The cover of Rustam Alexander’s Red Closet: The Hidden History of Gay Oppression in the USSR.

The cover of Rustam Alexander’s Red Closet: The Hidden History of Gay Oppression in the USSR. 

While “LGBT registries” existed in the Soviet Union, there is nevertheless a significant difference between what happened then and what is happening in modern-day Russia. The Soviet law on sodomy was fairly narrow in its interpretation, and the only way to impose a custodial sentence in such cases was by proving that two men had had sex. Try as they might, police officers found it difficult to provide evidence in such cases.

Furthermore, homosexuality was a taboo subject in the USSR and was not discussed on television or in newspapers, making the police and the KGB rather reluctant to pursue such cases.

Modern-day Russia has no law on sodomy, but there is now a broader legal framework for crackdowns, covering not just those in same-sex relationships, but also those who frequent LGBT venues, write social media posts, or work in queer institutions.
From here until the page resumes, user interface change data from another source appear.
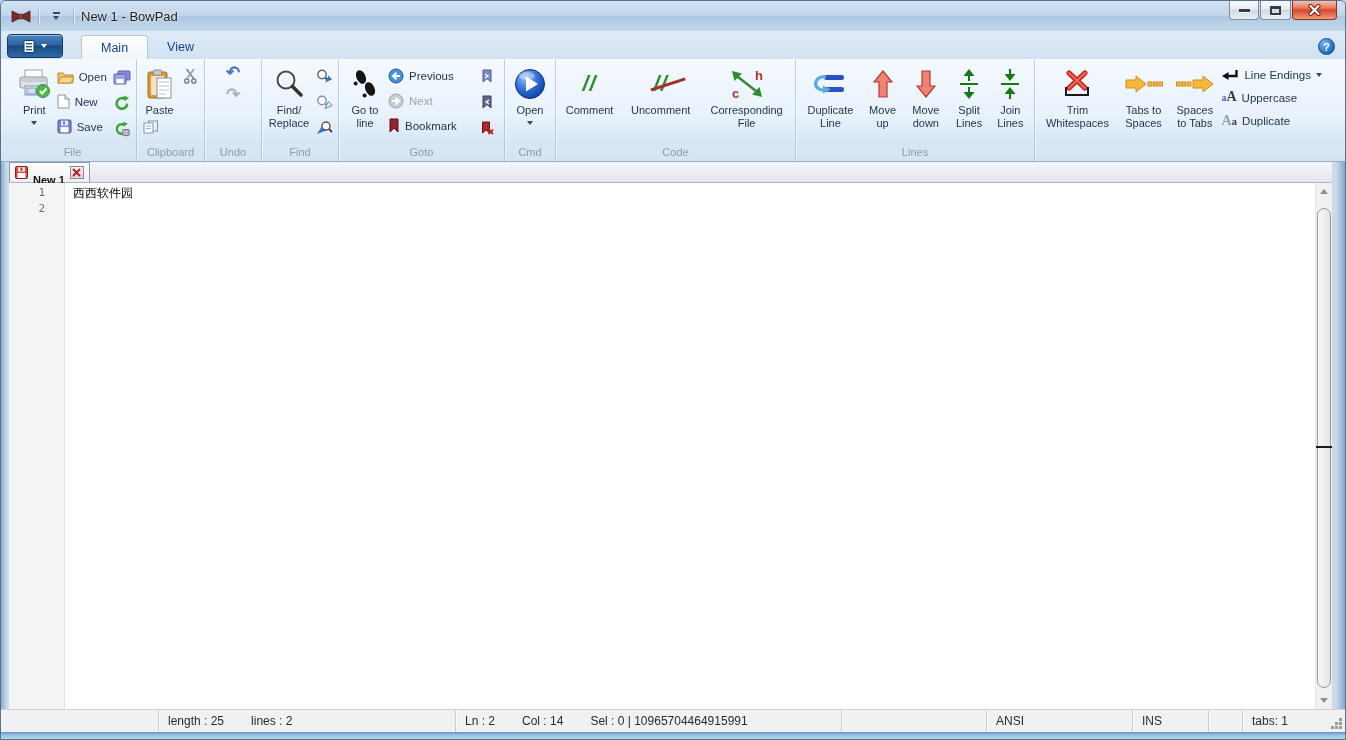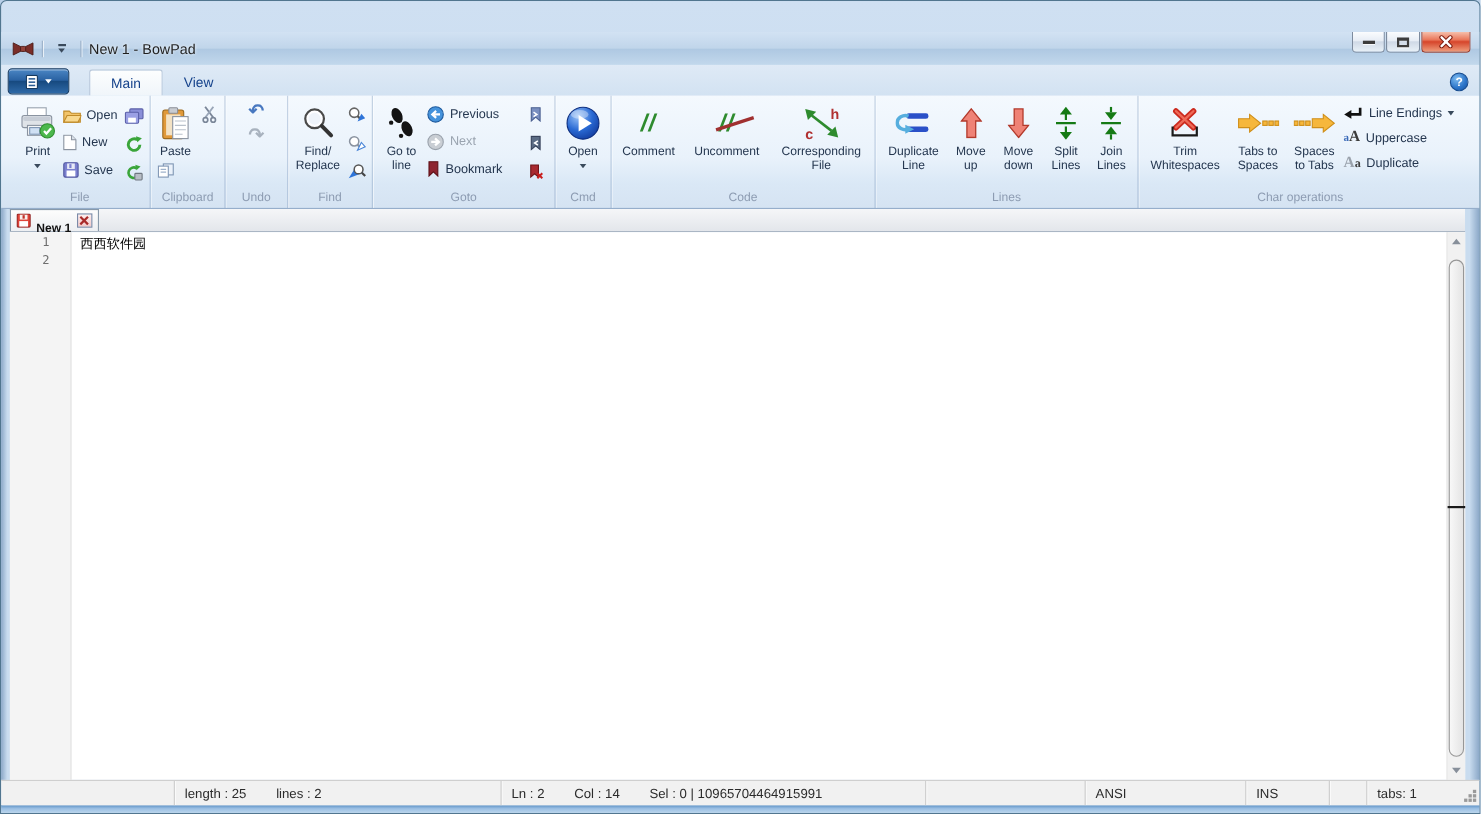--- a/index.html
+++ b/index.html
@@ -11,7 +11,7 @@
 
 
 .titlebar { height:30px; position:relative; display:flex; align-items:center;
-  padding-left:10px; background:linear-gradient(#d2e2f3 0%,#c0d5ea 50%,#aec8e2 51%,#c2d8ec 100%);margin-top:28px; }
+  padding-left:10px; background:linear-gradient(#d2e2f3 0%,#c0d5ea 50%,#aec8e2 51%,#c2d8ec 100%); }
 .tb-sep { width:1px; height:15px; background:#9ab0c8; box-shadow:1px 0 0 rgba(255,255,255,.7); margin:0 7px; }
 .qat-dd { display:flex; align-items:center; justify-content:center; width:20px; height:17px; border-radius:3px; }
 .tri-down { width:0; height:0; border-left:3.5px solid transparent; border-right:3.5px solid transparent; border-top:4px solid #3a4a5c; }

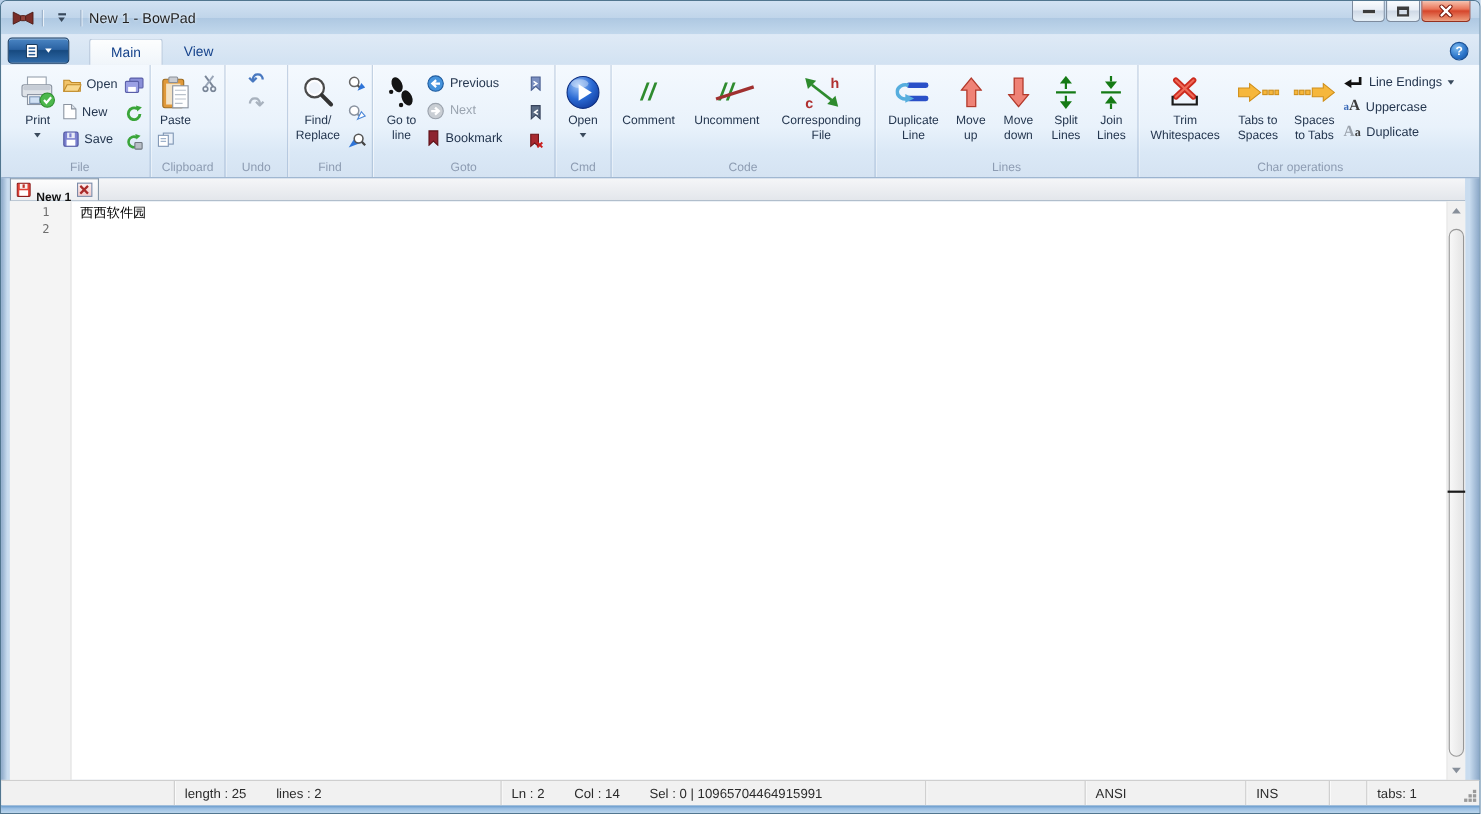--- a/index.html
+++ b/index.html
@@ -541,7 +541,6 @@
           </span>
         </div>
       </div>
-      <div class="glabel">Char operations</div>
     </div>
   </div>
 

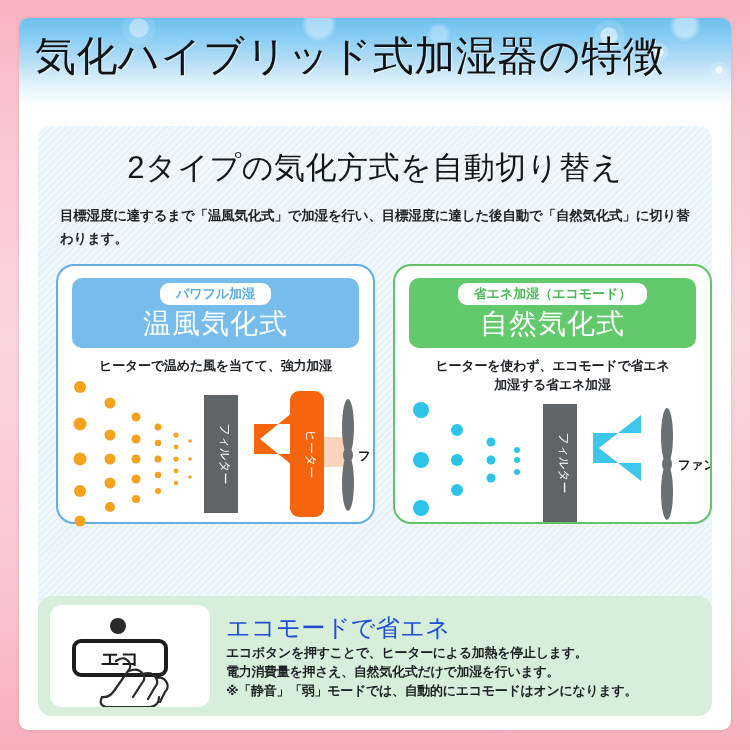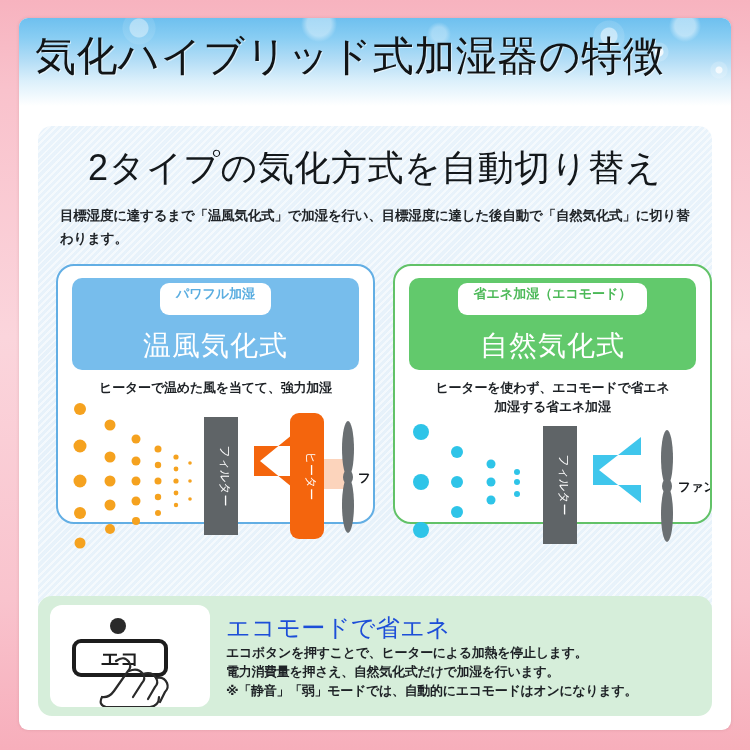--- a/index.html
+++ b/index.html
@@ -73,7 +73,7 @@
 
   #section-title {
     text-align: center;
-    font-size: 36px;
+    font-size: 31px;
     line-height: 40px;
     color: #14181b;
     padding-top: 22px;

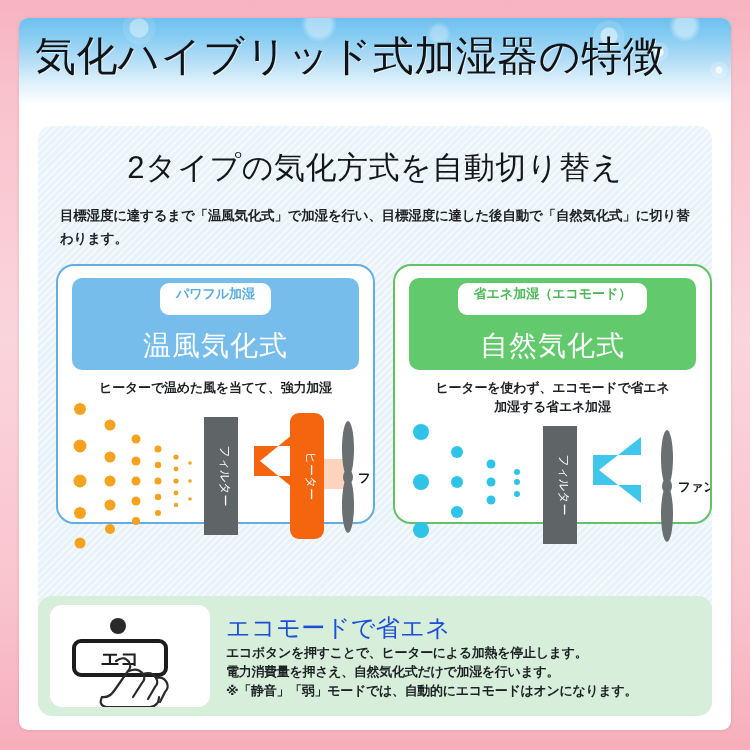--- a/index.html
+++ b/index.html
@@ -119,7 +119,7 @@
     display: inline-block;
     background: #ffffff;
     border-radius: 9px;
-    padding: 2px 16px 13px 16px;
+    padding: 2px 16px 3px 16px;
     font-size: 13px;
     line-height: 17px;
     font-weight: bold;

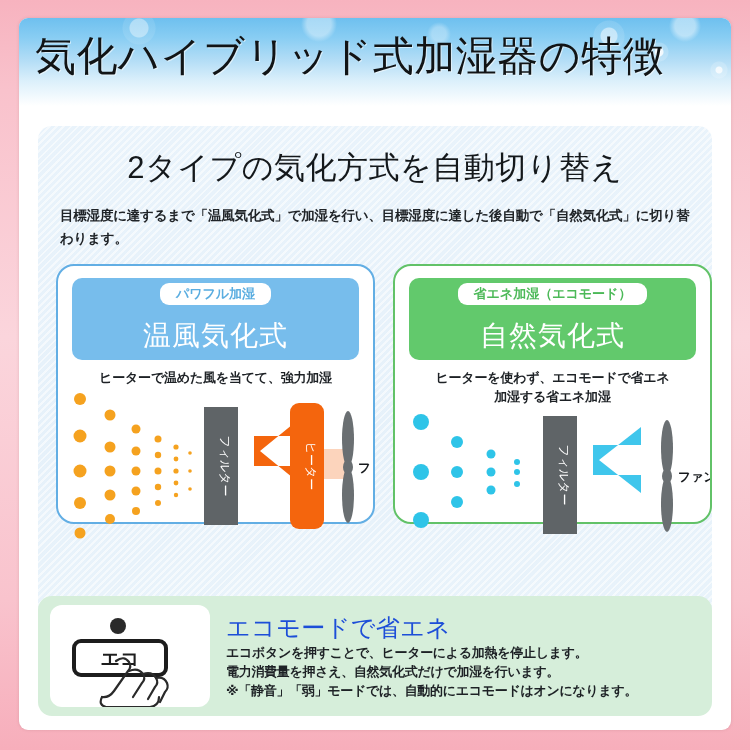--- a/index.html
+++ b/index.html
@@ -129,7 +129,7 @@
   .badge.green .badge-pill { color: #4cb958; }
 
   .badge-main {
-    margin-top: 14px;
+    margin-top: 2px;
     font-size: 28px;
     line-height: 34px;
     color: #ffffff;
The potential for ending up on an equivalent modern-day list is endless.

The Soviet Union had no smartphones, whereas now everyone, queer or not, can have “evidence” in their pocket of “involvement” in what the Russian government has deemed to be “the international LGBT movement”. Whereas primitive technology and the taboos of the day worked to some extent in favour of gay people in the Soviet era, the Russian authorities now have greater potential to cast an even wider net against anyone they deem “undesirable” or “extremist”.